Отложив снятые платы, я вытер руки об тряпку, оставив на ней загадочные узоры из припоя и канифоли, и направился к кабинету директора, на ходу пытаясь составить хоть какой-то план. Моё положение было шатким. Чужой в этом мире, без документов, без прошлого. Сейчас всё могло рухнуть. Но я не собирался сдаваться. В конце концов, я чернокнижник, пусть и временно ограниченный в силах и возможностях. Но уж напакостить я всегда сумею. Например, заставлю все ручки на столе постоянно выскальзывать и падать, закатываясь под шкаф. Или с пуговицами что-то придумаю. К примеру, на лифчике… Мелочь, а психологически выматывает.
В кабинете директора, помимо самой Эльвиры Захаровны, сидела улыбчивая женщина с добрыми глазами и папкой, от которой так и веяло официальщиной. Это и была «тётя из опеки». Какая-то новая. Не та, что меня в спецприёмник сдавала.
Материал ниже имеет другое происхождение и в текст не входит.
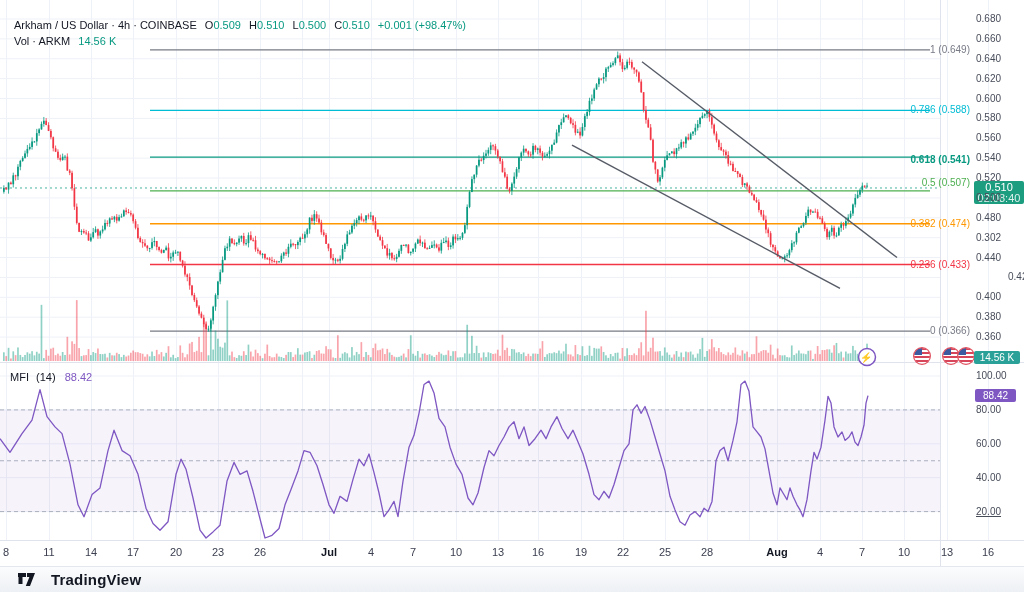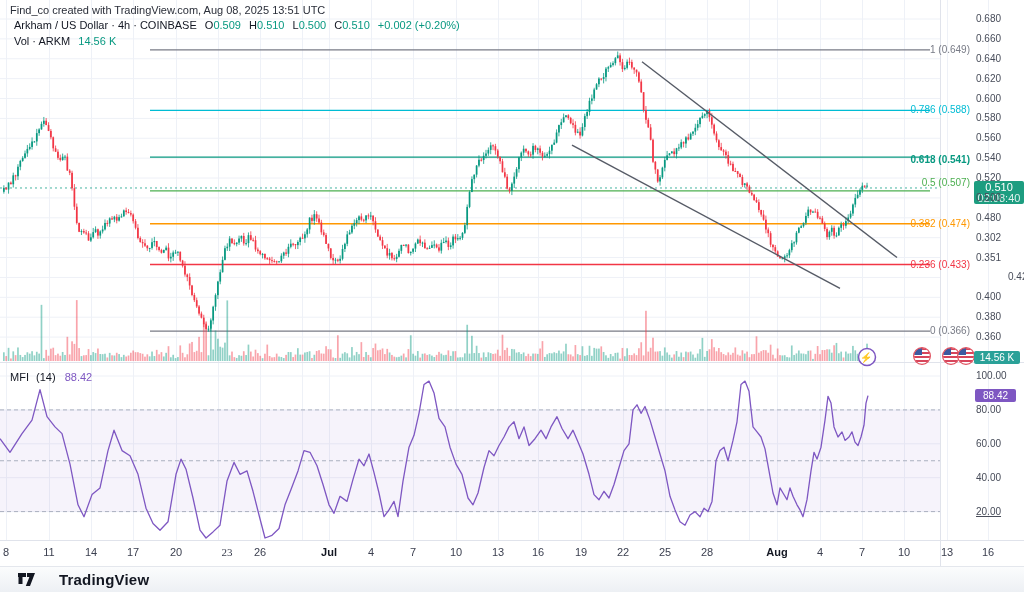--- a/index.html
+++ b/index.html
@@ -18,21 +18,21 @@
   .tlab{font-size:11px;color:#3c4050;top:546px;width:34px;text-align:center;}
   .tlab.b{font-weight:bold;color:#131722;}
   .badge{color:#fff;border-radius:2px;text-align:center;}
   .badge-price{left:974px;top:181px;width:50px;height:23px;background:#1d9d80;font-size:11px;line-height:12px;}
   .badge-price .cd{font-size:11px;color:rgba(255,255,255,.85);line-height:10px;}
   .badge-vol{left:974px;top:351px;width:46px;height:13px;background:#2aa198;font-size:10px;line-height:13px;}
   .badge-mfi{left:975px;top:389px;width:41px;height:13px;background:#7e57c2;font-size:10px;line-height:13px;}
   .mfi-legend{left:10px;top:371px;font-size:11px;color:#131722;white-space:nowrap;}
   .mfi-val{color:#7e57c2;margin-left:6px;}
   .footer{left:0;top:566px;width:1024px;height:26px;background:linear-gradient(#fbfcfd,#edf0f4);
-          border-top:1px solid #e4e7ed;display:flex;align-items:center;gap:24px;box-sizing:border-box;padding-left:18px;}
+          border-top:1px solid #e4e7ed;display:flex;align-items:center;gap:16px;box-sizing:border-box;padding-left:18px;}
   .brand{font-weight:bold;font-size:15px;color:#131722;letter-spacing:.2px;}
   .hotspot{background:transparent;}
 </style>
 </head>
 <body>
 
 <div id="app">
   <svg id="gfx" width="1024" height="592">
       <g>
         <line x1="6.5" y1="0" x2="6.5" y2="540" stroke="#eef1f7" stroke-width="1"></line>
@@ -1257,29 +1257,28 @@
           <rect x="-8" y="4" width="16" height="2" fill="#d7455b"></rect>
           <rect x="-8" y="-8" width="8" height="7" fill="#3c5aa0"></rect>
         </g>
         <circle cx="0" cy="0" r="8.4" fill="none" stroke="#e05260" stroke-width="1.2"></circle>
       </g>
     </svg>
 
   <div class="abs hotspot" style="left:940px;top:0;width:84px;height:540px;"></div>
   <div class="abs hotspot" style="left:0;top:540px;width:1024px;height:26px;"></div>
 
-  <div class="abs wm">Find_co created with TradingView.com, Aug 08, 2025 13:51 UTC</div>
 
   <div class="abs legend">
     <span class="lg-part">Arkham / US Dollar · 4h · COINBASE</span>
     <span class="lg-part"><span class="lg-lab">O</span><span class="lg-val">0.509</span></span>
     <span class="lg-part"><span class="lg-lab">H</span><span class="lg-val">0.510</span></span>
     <span class="lg-part"><span class="lg-lab">L</span><span class="lg-val">0.500</span></span>
     <span class="lg-part"><span class="lg-lab">C</span><span class="lg-val">0.510</span></span>
-    <span class="lg-val">+0.002 (+0.20%)</span>
+    <span class="lg-val">+0.001 (+98.47%)</span>
   </div>
 
   <div class="abs legend2">
     <span class="lg-lab lg-part">Vol · ARKM</span>
     <span class="lg-val">14.56 K</span>
   </div>
 
   <div class="abs mfi-legend">
     <span class="lg-lab">MFI</span>
     <span class="lg-lab" style="margin-left:4px;">(14)</span>
@@ -1299,21 +1298,21 @@
       <div class="abs tick" style="top:52.76000000000003px;">0.640</div>
       <div class="abs tick" style="top:72.64000000000004px;">0.620</div>
       <div class="abs tick" style="top:92.52000000000007px;">0.600</div>
       <div class="abs tick" style="top:112.40000000000009px;">0.580</div>
       <div class="abs tick" style="top:132.28px;">0.560</div>
       <div class="abs tick" style="top:152.16000000000003px;">0.540</div>
       <div class="abs tick" style="top:172.04000000000002px;">0.520</div>
       <div class="abs tick" style="top:191.92000000000004px;">0.500</div>
       <div class="abs tick" style="top:211.80000000000007px;">0.480</div>
       <div class="abs tick" style="top:231.68000000000004px;">0.302</div>
-      <div class="abs tick" style="top:251.56000000000006px;">0.351</div>
+      <div class="abs tick" style="top:251.56000000000006px;">0.440</div>
       <div class="abs tick" style="top:271.44000000000005px;padding-left:32px;">0.420</div>
       <div class="abs tick" style="top:291.32000000000005px;">0.400</div>
       <div class="abs tick" style="top:311.20000000000005px;">0.380</div>
       <div class="abs tick" style="top:331.08000000000004px;">0.360</div>
     </div>
   <div id="mfi-ticks">
       <div class="abs tick" style="top:370px;">100.00</div>
       <div class="abs tick" style="top:403.9px;">80.00</div>
       <div class="abs tick" style="top:437.8px;">60.00</div>
       <div class="abs tick" style="top:471.7px;">40.00</div>
@@ -1327,21 +1326,21 @@
       <div class="abs fib-lab" style="left:840px;top:217.76400000000007px;color:#ff9800;">0.382 (0.474)</div>
       <div class="abs fib-lab" style="left:840px;top:258.51800000000003px;color:#f23645;">0.236 (0.433)</div>
       <div class="abs fib-lab" style="left:840px;top:325.11600000000004px;color:#787b86;">0 (0.366)</div>
     </div>
   <div id="time-labels">
       <div class="abs tlab" style="left:-11px;">8</div>
       <div class="abs tlab" style="left:32px;">11</div>
       <div class="abs tlab" style="left:74px;">14</div>
       <div class="abs tlab" style="left:116px;">17</div>
       <div class="abs tlab" style="left:159px;">20</div>
-      <div class="abs tlab" style="left:210px;font-family:Liberation Serif, serif;">23</div>
+      <div class="abs tlab" style="left:201px;">23</div>
       <div class="abs tlab" style="left:243px;">26</div>
       <div class="abs tlab b" style="left:312px;">Jul</div>
       <div class="abs tlab" style="left:354px;">4</div>
       <div class="abs tlab" style="left:396px;">7</div>
       <div class="abs tlab" style="left:439px;">10</div>
       <div class="abs tlab" style="left:481px;">13</div>
       <div class="abs tlab" style="left:521px;">16</div>
       <div class="abs tlab" style="left:564px;">19</div>
       <div class="abs tlab" style="left:606px;">22</div>
       <div class="abs tlab" style="left:648px;">25</div>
— А вот и наш новенький! — голос Эльвиры Захаровны прозвучал неестественно бодро. — Садись, Саша, не стесняйся. Это Мария Сергеевна, специалист из органов опеки. Она хочет с тобой познакомиться.
«Познакомиться»? Ну да, ну да. Сейчас начнётся «а как ты себя чувствуешь?» и «не хочешь ли ты в дружную семью?».
— Здравствуйте, — буркнул я, принимая максимально безобидный вид.
— Здравствуй, Александр, — улыбнулась Мария Сергеевна. — Я хотела бы поговорить с тобой о твоём будущем. Ты ведь понимаешь, что не можешь вечно жить в приюте?